Sur la Tunisie, lire «
La face cachée de la révolution tunisienne » de Mezri Haddad. Pour résumer très brièvement la thèse du livre, nous avons vu à l’oeuvre de savantes techniques de manipulation des foules, certes pacifiques (un peu dans la lignée des révolutions colorées en Europe de l’Est), destinées ici à remplacer un pouvoir (relativement) souverain par un pouvoir vassalisé (à un autre maître).
Pour la Libye, le rôle prépondérant de l’OTAN (campagne intense de bombardements, etc.) parle de lui-même. Et le
rapport du CIRECT-AVT a bien montré la façon dont l’OTAN a joué une minorité
régionale sunnite contre le pouvoir laïc (et la majorité).
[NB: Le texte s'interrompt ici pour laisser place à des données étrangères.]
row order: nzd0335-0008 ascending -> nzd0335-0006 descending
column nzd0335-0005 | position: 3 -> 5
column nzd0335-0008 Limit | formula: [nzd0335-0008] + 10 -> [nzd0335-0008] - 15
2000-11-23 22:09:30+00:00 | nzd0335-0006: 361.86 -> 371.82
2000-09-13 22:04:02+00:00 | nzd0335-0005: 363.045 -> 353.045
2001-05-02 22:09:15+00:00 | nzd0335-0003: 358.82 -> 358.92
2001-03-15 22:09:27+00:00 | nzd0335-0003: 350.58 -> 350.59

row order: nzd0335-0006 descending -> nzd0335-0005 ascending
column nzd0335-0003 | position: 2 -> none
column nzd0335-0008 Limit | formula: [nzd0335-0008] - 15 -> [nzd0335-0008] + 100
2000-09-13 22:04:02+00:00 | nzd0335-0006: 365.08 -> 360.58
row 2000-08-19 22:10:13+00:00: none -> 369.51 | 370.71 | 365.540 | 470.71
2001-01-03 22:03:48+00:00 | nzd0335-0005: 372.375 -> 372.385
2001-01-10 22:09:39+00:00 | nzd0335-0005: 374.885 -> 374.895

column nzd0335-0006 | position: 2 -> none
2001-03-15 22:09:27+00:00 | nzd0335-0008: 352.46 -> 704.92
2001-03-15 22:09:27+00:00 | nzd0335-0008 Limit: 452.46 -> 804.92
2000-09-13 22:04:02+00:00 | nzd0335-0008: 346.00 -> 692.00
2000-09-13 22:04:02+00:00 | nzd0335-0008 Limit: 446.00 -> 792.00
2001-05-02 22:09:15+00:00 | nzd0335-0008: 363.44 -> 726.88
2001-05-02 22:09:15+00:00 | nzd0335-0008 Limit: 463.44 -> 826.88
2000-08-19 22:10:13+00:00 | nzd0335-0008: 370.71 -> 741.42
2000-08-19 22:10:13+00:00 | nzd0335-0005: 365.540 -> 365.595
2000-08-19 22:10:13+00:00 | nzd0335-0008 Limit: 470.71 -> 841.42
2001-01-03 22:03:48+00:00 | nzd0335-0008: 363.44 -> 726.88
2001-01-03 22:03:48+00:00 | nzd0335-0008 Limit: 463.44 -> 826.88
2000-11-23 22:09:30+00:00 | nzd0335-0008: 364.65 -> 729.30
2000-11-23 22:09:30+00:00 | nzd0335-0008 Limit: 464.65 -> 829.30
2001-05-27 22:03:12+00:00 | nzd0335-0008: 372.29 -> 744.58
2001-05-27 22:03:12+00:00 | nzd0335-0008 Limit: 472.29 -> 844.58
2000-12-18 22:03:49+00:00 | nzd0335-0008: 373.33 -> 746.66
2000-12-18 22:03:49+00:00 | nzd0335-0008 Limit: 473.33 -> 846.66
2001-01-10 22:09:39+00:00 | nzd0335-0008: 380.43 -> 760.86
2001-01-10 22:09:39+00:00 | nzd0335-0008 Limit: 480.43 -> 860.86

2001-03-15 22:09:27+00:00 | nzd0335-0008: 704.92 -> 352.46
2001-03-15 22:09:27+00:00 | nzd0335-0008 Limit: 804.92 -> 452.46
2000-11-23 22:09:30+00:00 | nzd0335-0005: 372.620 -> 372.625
Pour la Syrie, les témoignages sont maintenant très nombreux montrant que l’armée « syrienne » libre est composée essentiellement de saoudiens, de libyens, d’afghans, de pakistanais et d’irakiens et est financée et armée par des pétro-monarchies, vassales des États-Unis. Les combattants, des fondamentalistes sunnites, entrent en Syrie par les frontières depuis la Turquie et le Liban. Par ailleurs, l’implication de nos gouvernements, qui d’habitude ne trouvent rien à redire à tant de situations dramatiques dans le monde, est à elle seule suspecte et apporte la preuve qu’il y a un intérêt occidental à faire tomber Assad.
Remarquer par comparaison la discrétion actuelle de l’Algérie, pouvoir pourtant incroyablement prédateur, brutal et haï par la population (lire
Aggoun), ce qui montre que ces révolutions ne surviennent pas là où il y en aurait le plus besoin.